• Vincent Torley replies to Adair and Lindsay, and gets earful

    So I posted on John Loftus’ DC the other day in plugging Aaron Adair’s The Star of Bethlehem: A Skeptical View and James A. Lindsay’s Dot, Dot, Dot: Infinity Plus god Equals Folly. Vincent Torley, about whom I have written a series of posts, and who writes at Uncommon Descent, looked to critique the two heavily. But it seems he got more than he bargained for. I won’t go through the tos and fros with him and Adair – they are long, though fascinating. Well, well, worth a look at. Here is Vincent on Lindsay’s book, well, his video that we concocted.

    I now turn to James Lindsay’s book. Lindsay has a Ph.D. in mathematics, but no qualifications in philosophy. Despite this limitation, he evidently thinks he can write a book showing that God does not exist, and that philosophers (some of whom are also mathematicians, I might add) who believe in an infinite God have got it all wrong. Can you understand why I’m just a teensy bit skeptical at the outset?

    When you listen to his video, what do you get?

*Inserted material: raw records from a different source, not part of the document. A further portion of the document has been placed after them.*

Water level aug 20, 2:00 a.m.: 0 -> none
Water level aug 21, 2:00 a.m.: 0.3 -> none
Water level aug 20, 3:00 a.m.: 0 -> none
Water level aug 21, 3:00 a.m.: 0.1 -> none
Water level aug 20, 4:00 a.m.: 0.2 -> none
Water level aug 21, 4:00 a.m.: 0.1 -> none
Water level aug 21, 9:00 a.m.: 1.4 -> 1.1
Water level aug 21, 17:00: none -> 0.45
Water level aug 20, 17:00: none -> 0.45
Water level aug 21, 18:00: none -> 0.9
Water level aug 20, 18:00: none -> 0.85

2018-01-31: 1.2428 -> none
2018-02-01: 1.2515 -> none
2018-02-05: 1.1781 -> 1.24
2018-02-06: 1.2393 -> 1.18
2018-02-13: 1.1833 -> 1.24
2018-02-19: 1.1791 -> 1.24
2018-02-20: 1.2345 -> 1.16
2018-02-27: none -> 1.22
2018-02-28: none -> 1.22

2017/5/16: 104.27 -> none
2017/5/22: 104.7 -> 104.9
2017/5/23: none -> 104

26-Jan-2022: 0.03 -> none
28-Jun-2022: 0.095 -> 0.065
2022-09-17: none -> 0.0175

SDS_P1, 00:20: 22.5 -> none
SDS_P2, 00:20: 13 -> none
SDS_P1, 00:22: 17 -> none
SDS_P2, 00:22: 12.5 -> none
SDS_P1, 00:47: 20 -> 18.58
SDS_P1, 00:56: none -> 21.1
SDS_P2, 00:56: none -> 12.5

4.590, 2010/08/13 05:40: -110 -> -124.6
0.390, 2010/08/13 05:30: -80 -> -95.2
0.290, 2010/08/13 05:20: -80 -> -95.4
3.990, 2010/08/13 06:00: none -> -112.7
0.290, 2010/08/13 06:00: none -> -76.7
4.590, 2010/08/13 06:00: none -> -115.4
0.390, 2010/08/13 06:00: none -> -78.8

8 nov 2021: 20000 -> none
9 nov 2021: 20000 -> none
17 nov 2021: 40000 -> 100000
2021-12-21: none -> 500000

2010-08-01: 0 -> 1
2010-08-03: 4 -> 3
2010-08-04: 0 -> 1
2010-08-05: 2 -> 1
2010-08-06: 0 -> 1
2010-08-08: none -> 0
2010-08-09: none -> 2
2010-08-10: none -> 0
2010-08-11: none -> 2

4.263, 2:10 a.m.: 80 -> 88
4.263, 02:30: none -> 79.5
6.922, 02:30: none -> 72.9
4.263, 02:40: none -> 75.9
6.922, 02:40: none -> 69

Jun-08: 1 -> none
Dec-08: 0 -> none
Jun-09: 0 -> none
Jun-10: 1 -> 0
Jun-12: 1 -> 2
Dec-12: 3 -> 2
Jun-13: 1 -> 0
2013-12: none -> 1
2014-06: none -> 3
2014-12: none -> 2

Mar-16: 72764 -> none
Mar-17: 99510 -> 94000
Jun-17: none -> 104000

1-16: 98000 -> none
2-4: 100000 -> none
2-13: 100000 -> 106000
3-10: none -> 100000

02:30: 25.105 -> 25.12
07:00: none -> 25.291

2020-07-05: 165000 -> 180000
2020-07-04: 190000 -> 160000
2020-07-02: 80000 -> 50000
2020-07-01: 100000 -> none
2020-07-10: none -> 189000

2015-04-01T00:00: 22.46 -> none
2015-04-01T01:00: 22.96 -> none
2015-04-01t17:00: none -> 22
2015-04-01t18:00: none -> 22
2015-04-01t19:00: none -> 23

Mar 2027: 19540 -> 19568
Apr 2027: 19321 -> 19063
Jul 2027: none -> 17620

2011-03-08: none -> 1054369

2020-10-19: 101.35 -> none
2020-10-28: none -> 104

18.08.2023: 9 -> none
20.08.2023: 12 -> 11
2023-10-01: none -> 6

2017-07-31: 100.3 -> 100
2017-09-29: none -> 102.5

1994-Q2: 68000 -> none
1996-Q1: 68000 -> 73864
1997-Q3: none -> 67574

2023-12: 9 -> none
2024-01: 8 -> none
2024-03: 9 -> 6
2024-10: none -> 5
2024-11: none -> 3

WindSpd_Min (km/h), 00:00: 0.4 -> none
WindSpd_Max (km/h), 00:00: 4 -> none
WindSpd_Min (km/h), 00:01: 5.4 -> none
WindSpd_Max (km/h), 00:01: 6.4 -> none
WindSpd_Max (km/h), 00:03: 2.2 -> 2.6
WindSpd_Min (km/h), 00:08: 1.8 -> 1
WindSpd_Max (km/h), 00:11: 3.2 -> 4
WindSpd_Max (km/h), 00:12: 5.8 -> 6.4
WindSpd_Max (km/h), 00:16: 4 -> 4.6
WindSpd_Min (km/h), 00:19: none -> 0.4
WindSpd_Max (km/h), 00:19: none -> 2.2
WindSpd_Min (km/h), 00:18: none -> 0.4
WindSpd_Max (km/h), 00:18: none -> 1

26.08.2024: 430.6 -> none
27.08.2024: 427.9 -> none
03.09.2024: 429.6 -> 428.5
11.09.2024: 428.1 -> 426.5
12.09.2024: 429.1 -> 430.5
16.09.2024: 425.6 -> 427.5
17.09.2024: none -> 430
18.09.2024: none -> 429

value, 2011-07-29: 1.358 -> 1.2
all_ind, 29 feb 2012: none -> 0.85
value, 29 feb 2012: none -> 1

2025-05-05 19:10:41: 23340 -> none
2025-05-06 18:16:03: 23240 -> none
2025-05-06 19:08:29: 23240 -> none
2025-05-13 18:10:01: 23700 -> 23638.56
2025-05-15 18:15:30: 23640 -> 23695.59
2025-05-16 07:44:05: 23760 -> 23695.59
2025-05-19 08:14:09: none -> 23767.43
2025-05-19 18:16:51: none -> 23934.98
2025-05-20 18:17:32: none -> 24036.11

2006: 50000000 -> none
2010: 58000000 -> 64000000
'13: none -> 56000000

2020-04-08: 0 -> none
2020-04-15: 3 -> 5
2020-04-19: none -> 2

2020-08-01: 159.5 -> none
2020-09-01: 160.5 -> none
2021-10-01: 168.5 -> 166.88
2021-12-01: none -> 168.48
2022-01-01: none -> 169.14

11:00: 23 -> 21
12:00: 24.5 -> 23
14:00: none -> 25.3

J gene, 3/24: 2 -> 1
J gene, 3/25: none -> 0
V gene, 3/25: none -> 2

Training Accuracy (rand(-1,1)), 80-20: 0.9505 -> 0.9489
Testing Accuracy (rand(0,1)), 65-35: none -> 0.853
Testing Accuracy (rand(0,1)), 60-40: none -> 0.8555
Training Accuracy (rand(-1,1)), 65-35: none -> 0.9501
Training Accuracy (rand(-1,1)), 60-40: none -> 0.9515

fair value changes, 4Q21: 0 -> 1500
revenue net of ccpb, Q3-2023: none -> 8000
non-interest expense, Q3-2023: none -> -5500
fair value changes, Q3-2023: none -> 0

A long ramble about how the ancients looked for God at the top of mountains but didn’t find him (hasn’t he ever heard of Moses?), and about how we’ve found he’s not up in the sky either (I couldn’t help recalling Psalm 139 when I heard that – “If I climb to the heavens thou art there; there too if I make my bed in Sheol”). Finally, we get to the meat: if God is infinite, then He is abstract – “that is, mental stuff.” Really? That’s sloppy argumentation if ever I heard any. The man doesn’t even define his terms properly.

    I notice that over on his blog he admits his argument is not a knockdown one, anyway, and he limits himself by focusing largely on one Christian apologist: William Lane Craig. It’s a pity he didn’t have more to say about Aquinas’ concept of Divine infinity: God is necessarily infinite because He is Being itself. The gist of his argument, as far as I can tell, is that God must know an infinite number of propositions, which he considers problematic (where does God keep all this information?) But there’s a difference between explicit and implicit knowledge: the fact that God can answer any meaningful question we ask of Him doesn’t mean that He actually entertains thoughts about the answers to all possible questions. Lindsay is also aware of the traditional response that God’s knowledge is non-propositional, but he feigns incomprehension – “uh, what?” – and declares that he can’t get his head around the notion. He also says that there are some propositions God must know (e.g. facts about our lives), or otherwise He cannot judge us. But God’s knowing what we do does not imply that He knows it propositionally. So I have to say that Lindsay’s argument is far from convincing. He has simply failed to engage with classical theist thought.

    Well, Jonathan, if those are the Christmas presents you’re recommending, I think I’ll save my money, thank you.

    Originally, James was not going to reply, but I am glad that he did.

    Hi Vincent, I changed my mind and decided to respond to some of this.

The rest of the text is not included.